Your objective: Make an exact copy of the listing underneath, skipping each picture.

Records shown:

☆ ☆ ☆ ☆

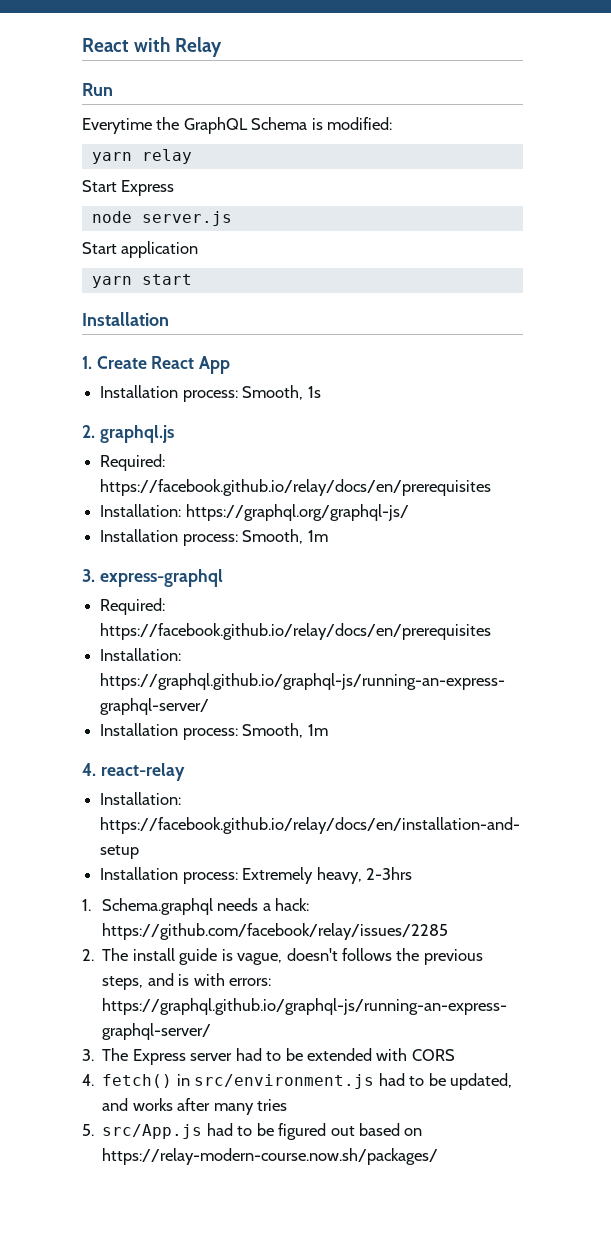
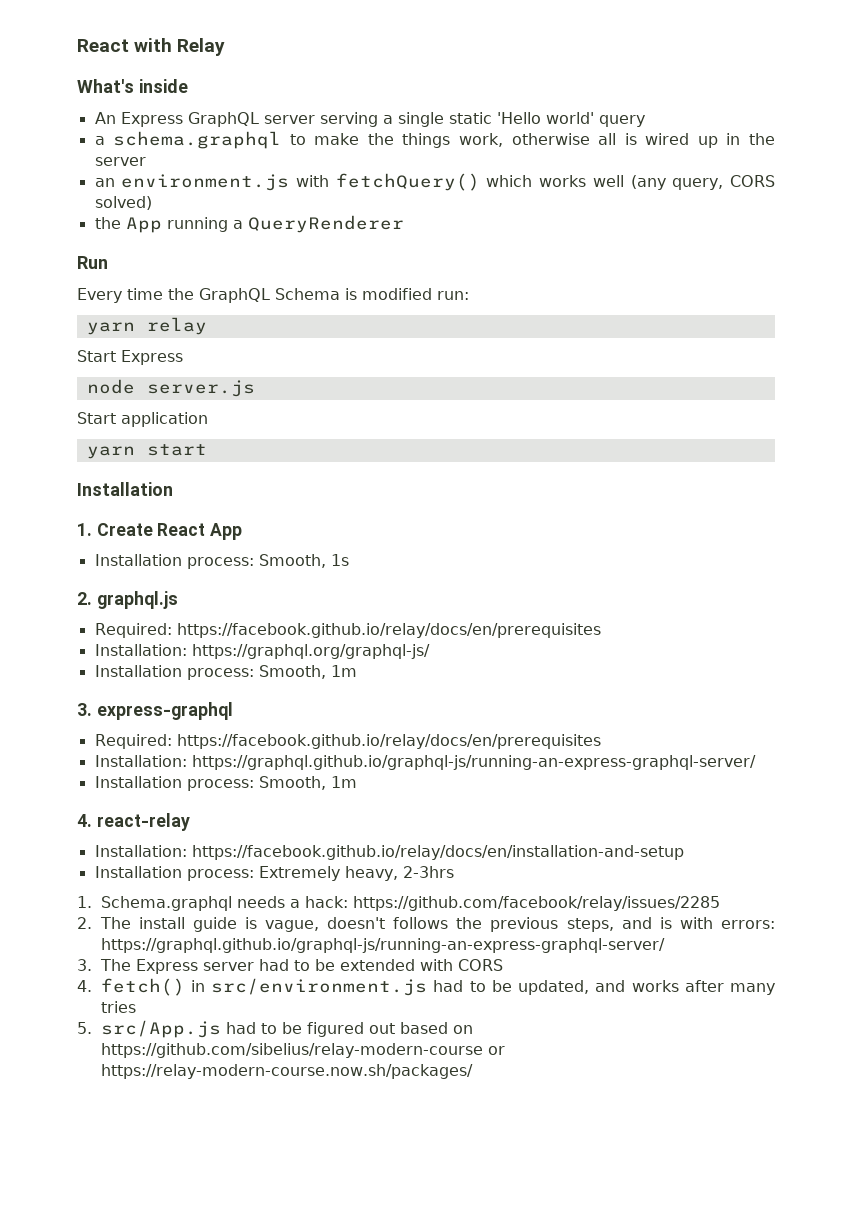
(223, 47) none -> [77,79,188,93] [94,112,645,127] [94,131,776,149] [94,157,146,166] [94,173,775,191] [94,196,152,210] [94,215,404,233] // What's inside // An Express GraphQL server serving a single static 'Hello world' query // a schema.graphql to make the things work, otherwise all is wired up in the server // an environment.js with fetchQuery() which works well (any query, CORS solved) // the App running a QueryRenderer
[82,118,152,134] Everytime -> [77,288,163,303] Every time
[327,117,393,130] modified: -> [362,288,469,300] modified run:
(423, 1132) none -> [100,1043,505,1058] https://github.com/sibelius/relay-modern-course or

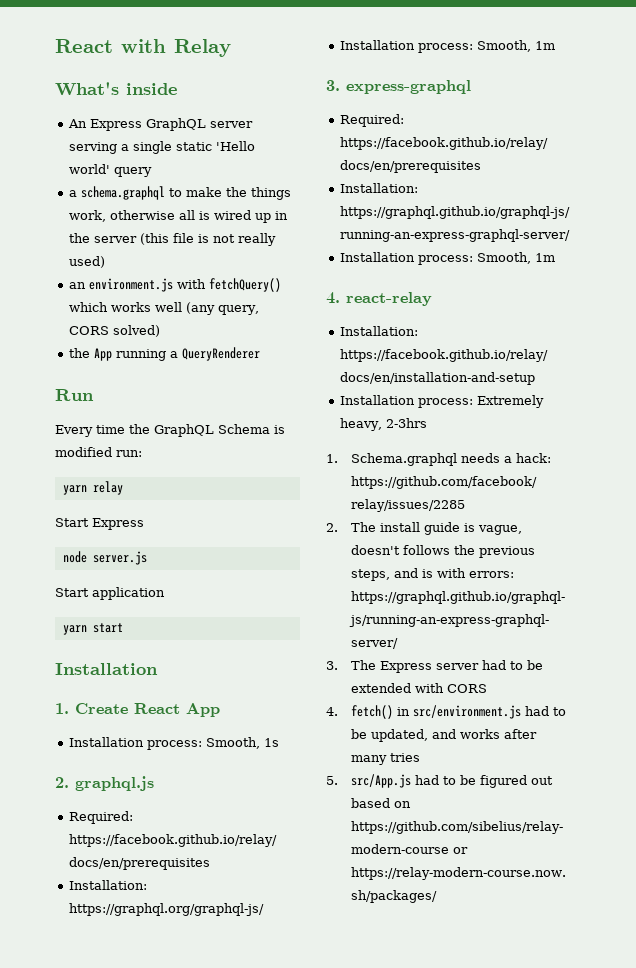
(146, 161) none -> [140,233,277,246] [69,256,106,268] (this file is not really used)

☆ ☆ ☆ ☆

Response to the task:
(223, 47) none -> [77,79,188,93] [94,112,645,127] [94,131,776,149] [94,157,146,166] [94,173,775,191] [94,196,152,210] [94,215,404,233] // What's inside // An Express GraphQL server serving a single static 'Hello world' query // a schema.graphql to make the things work, otherwise all is wired up in the server // an environment.js with fetchQuery() which works well (any query, CORS solved) // the App running a QueryRenderer
[82,118,152,134] Everytime -> [77,288,163,303] Every time
[327,117,393,130] modified: -> [362,288,469,300] modified run:
(423, 1132) none -> [100,1043,505,1058] https://github.com/sibelius/relay-modern-course or

(146, 161) none -> [140,233,277,246] [69,256,106,268] (this file is not really used)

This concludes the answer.